1. Take care of yourself

If you are healthy and happy you will be more motivated and productive. I walk each morning for an hour.  It allows me to start the day with no questions or demands on my time.  I get physical activity and time to reflect.  I can start my day ready for action, whatever that may be.  What do you do the take care of yourself?

If you are healthy and happy you will be more motivated and productive Click To Tweet

2. Establish repeatable routines and systems.

This helps you to automate things that need to be completed so they become a habit.  I have a “networking bag”.  It has everything I need for going to business meetings, business cards, brochures, marketing material, notepads, pens, and cash. I can leave the office quickly for meetings not forgetting anything and not spending a lot of time looking for items I need to take.  I have a two month meal plan.  I know what groceries I need for the week and what is being cooked for supper.  Then I repeat the plan 6 times, that is a year.  You only have to eat any one item 6 times in 365 days.    Routines and systems will help you to feel in control and have less on your mind reducing your stress.

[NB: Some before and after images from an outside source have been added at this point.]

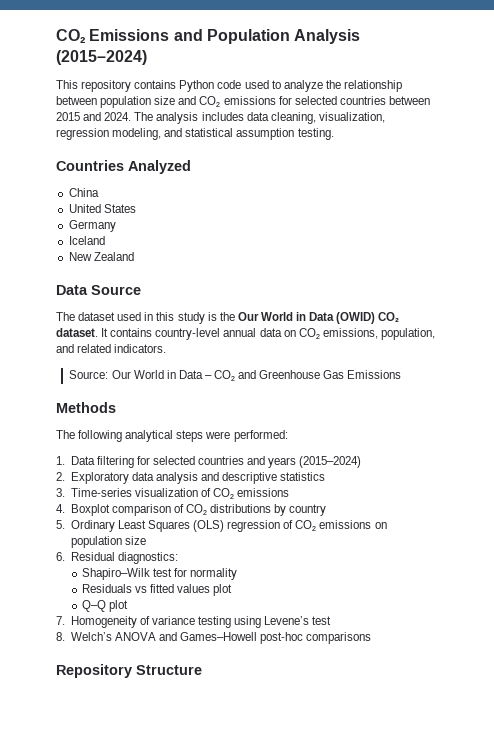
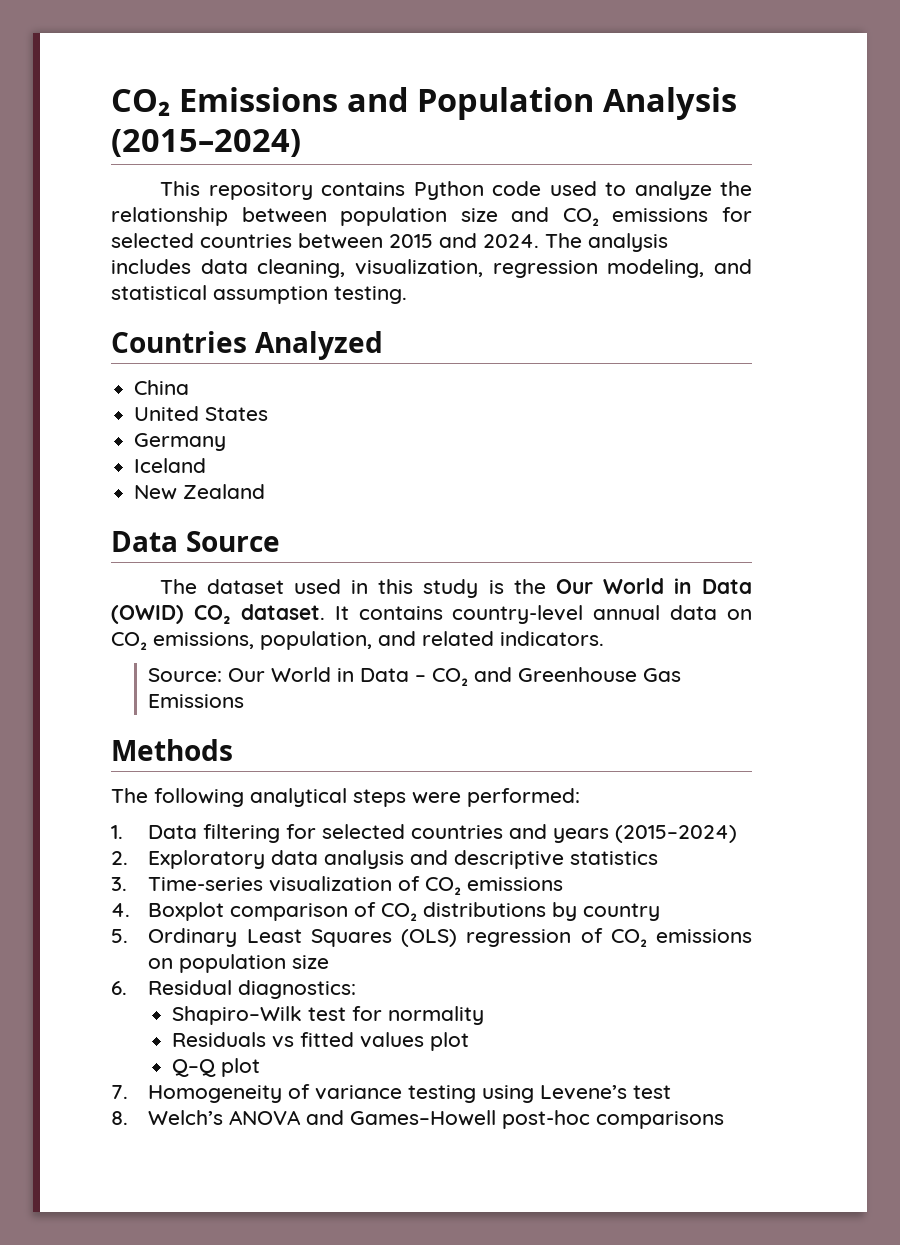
- Repository Structure

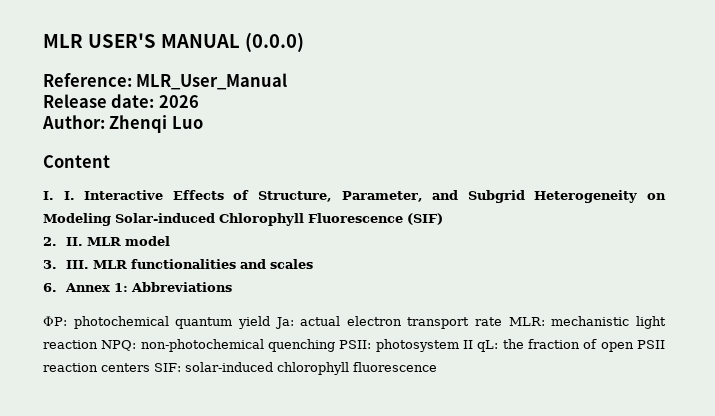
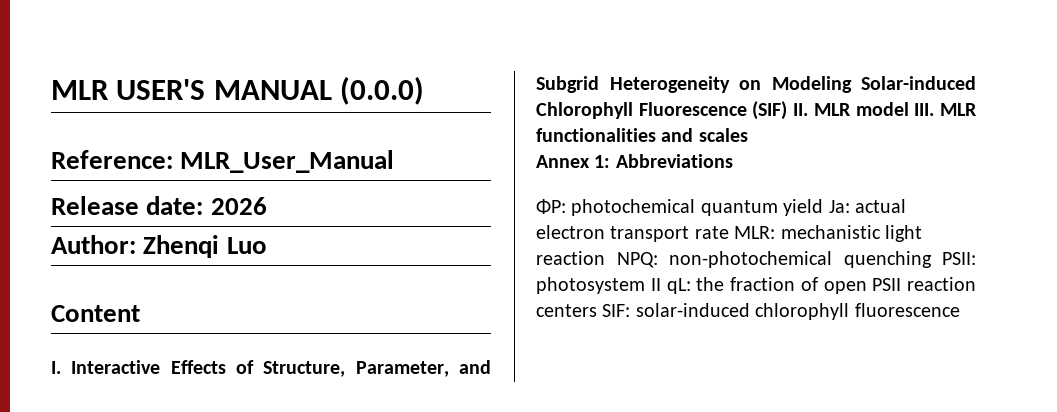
- I. I. Interactive Effects of Structure, Parameter, and Subgrid Heterogeneity on Modeling Solar-induced Chlorophyll Fluorescence (SIF)
- 2. II. MLR model
- 3. III. MLR functionalities and scales
+ I. Interactive Effects of Structure, Parameter, and Subgrid Heterogeneity on Modeling Solar-induced Chlorophyll Fluorescence (SIF) II. MLR model III. MLR functionalities and scales
- 6. Annex 1: Abbreviations
+ Annex 1: Abbreviations

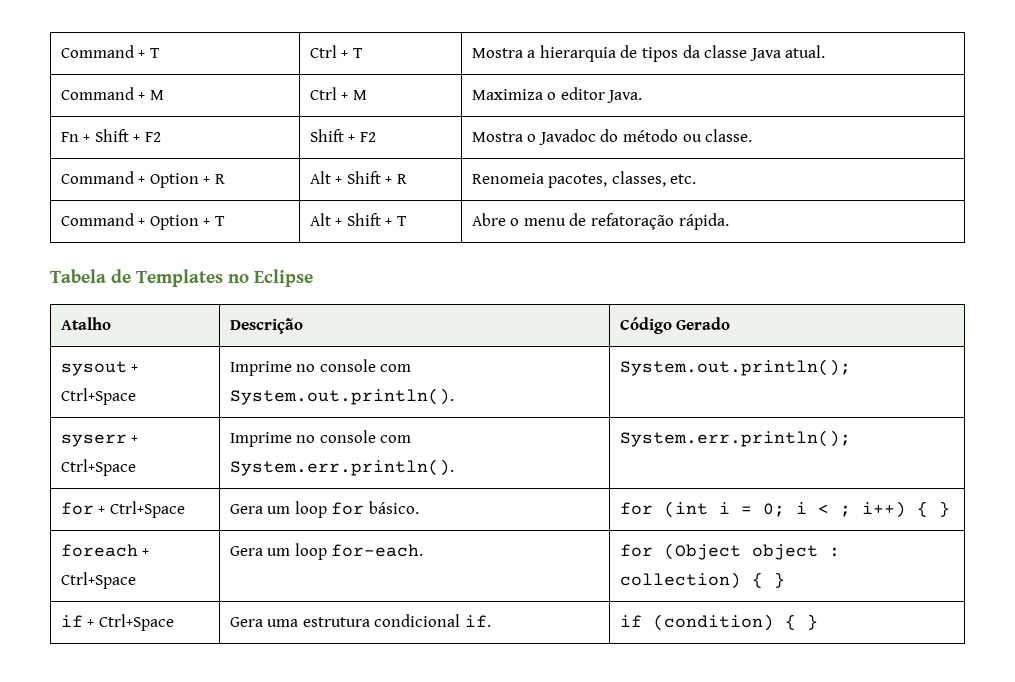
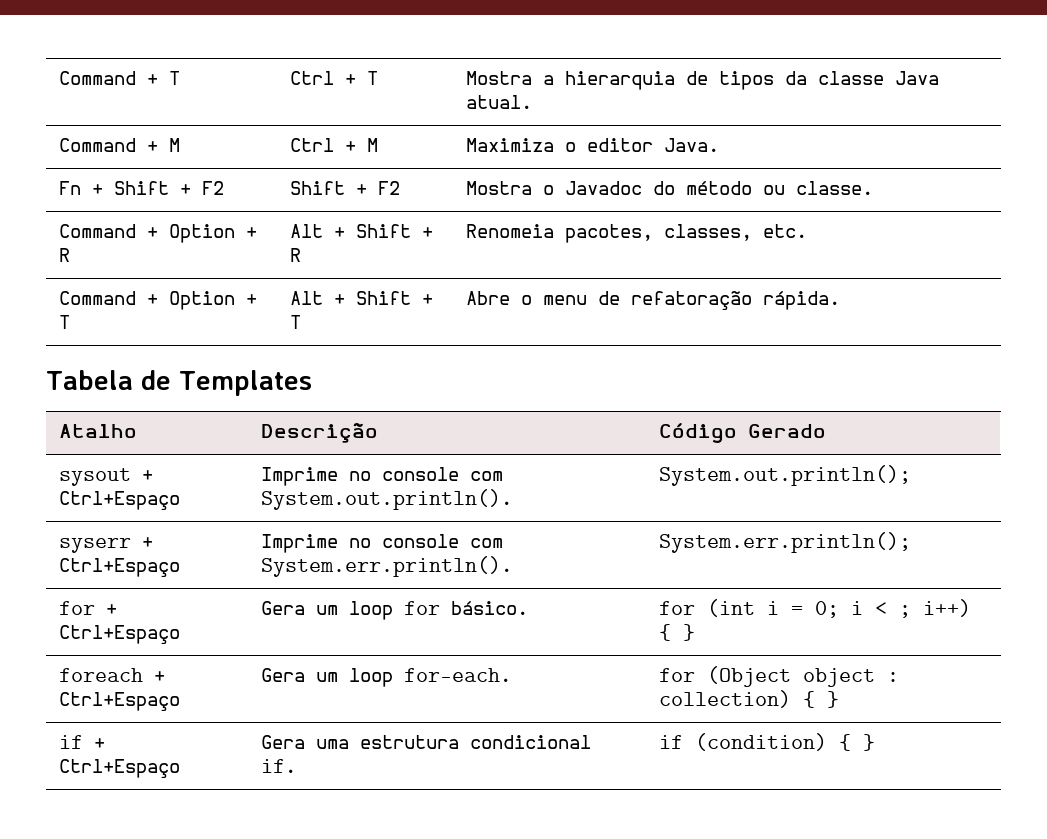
- Tabela de Templates no Eclipse
+ Tabela de Templates
- sysout + Ctrl+Space | Imprime no console com System.out.println(). | System.out.println();
+ sysout + Ctrl+Espaço | Imprime no console com System.out.println(). | System.out.println();
- syserr + Ctrl+Space | Imprime no console com System.err.println(). | System.err.println();
+ syserr + Ctrl+Espaço | Imprime no console com System.err.println(). | System.err.println();
- for + Ctrl+Space | Gera um loop for básico. | for (int i = 0; i < ; i++) { }
+ for + Ctrl+Espaço | Gera um loop for básico. | for (int i = 0; i < ; i++) { }
- foreach + Ctrl+Space | Gera um loop for-each. | for (Object object : collection) { }
+ foreach + Ctrl+Espaço | Gera um loop for-each. | for (Object object : collection) { }
- if + Ctrl+Space | Gera uma estrutura condicional if. | if (condition) { }
+ if + Ctrl+Espaço | Gera uma estrutura condicional if. | if (condition) { }

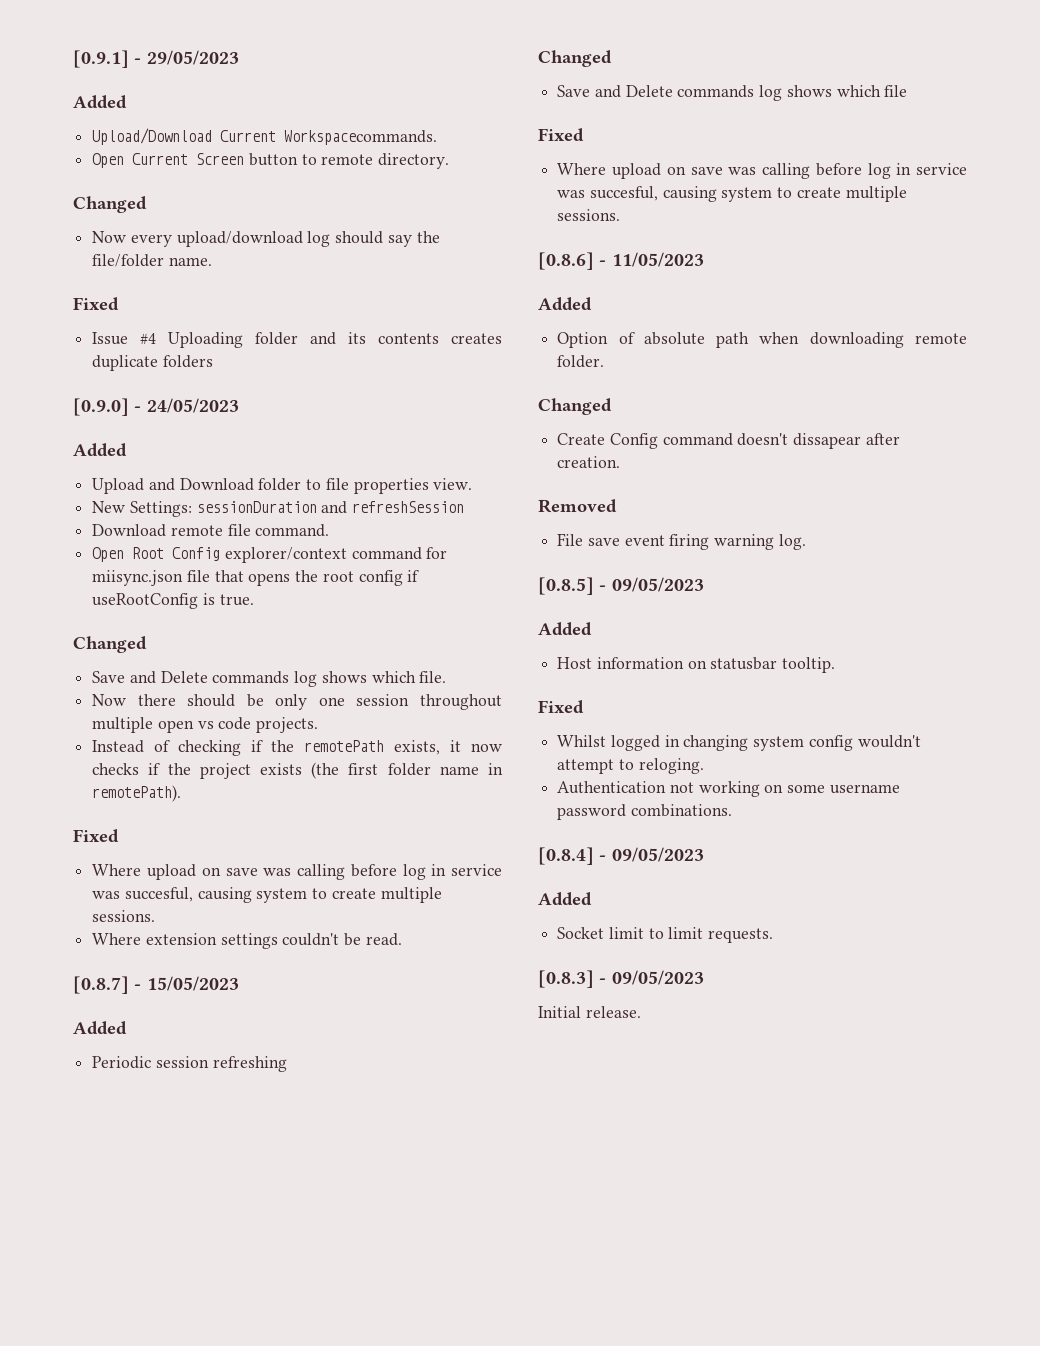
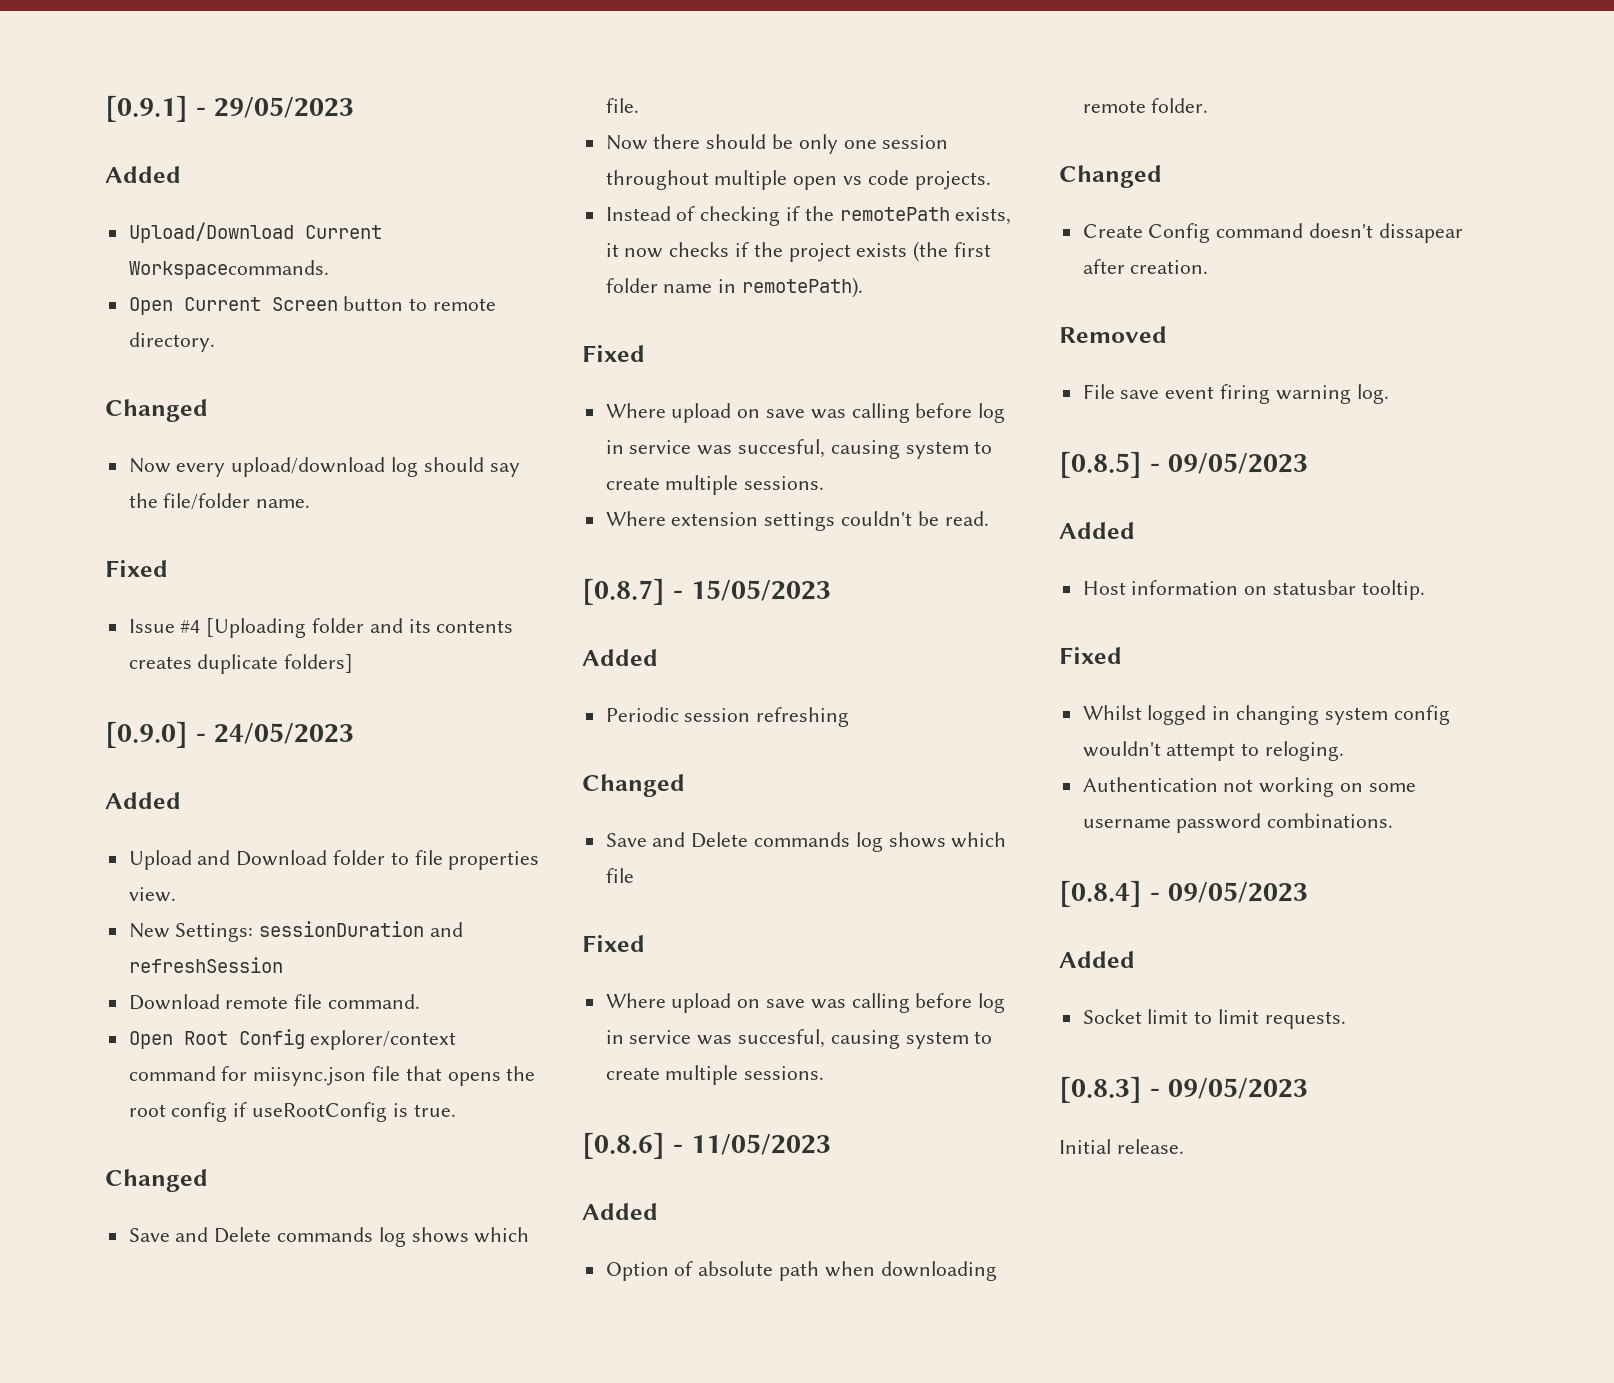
- Issue #4 Uploading folder and its contents creates duplicate folders
+ Issue #4 [Uploading folder and its contents creates duplicate folders]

3. Slow down to become more productive.

About 5% of the population can multitask successfully. Multitasking slows down your productivity because moving from unfinished task to unfinished task means you need to look back to see where you left off on the previous task and where to start on the new task and all those seconds add up to minutes making you less productive. Finish one task completely and then move on to the next.  There is relief and satisfaction in completing a task reducing anxiety and stress. You also need time to think and reflect on the work you are doing so you can be more intentional and less reactive. You’re in control and less overwhelmed.

4. Work with your personality not against it.

Discover where you are most productive.  It might be in different spaces for different tasks.  When I write I like to be in the kitchen. What time of day do you work best? Do you like it quiet or prefer to have some background noise? There are articles that suggest that if you are trying to brainstorm ideas you have to leave your office and that physical activity helps in brainstorming activities. I have found that 90-15-90-30-90 works for me.  I concentrate on one task for 90 minutes and then do something completely different for 15 minutes.  Then 90 minutes for working on the same task or a new one and 30 minutes doing something completely different and then a 90 minute work session.  Don’t cheat on the breaks.  The breaks help you to remain energized and focused throughout the day.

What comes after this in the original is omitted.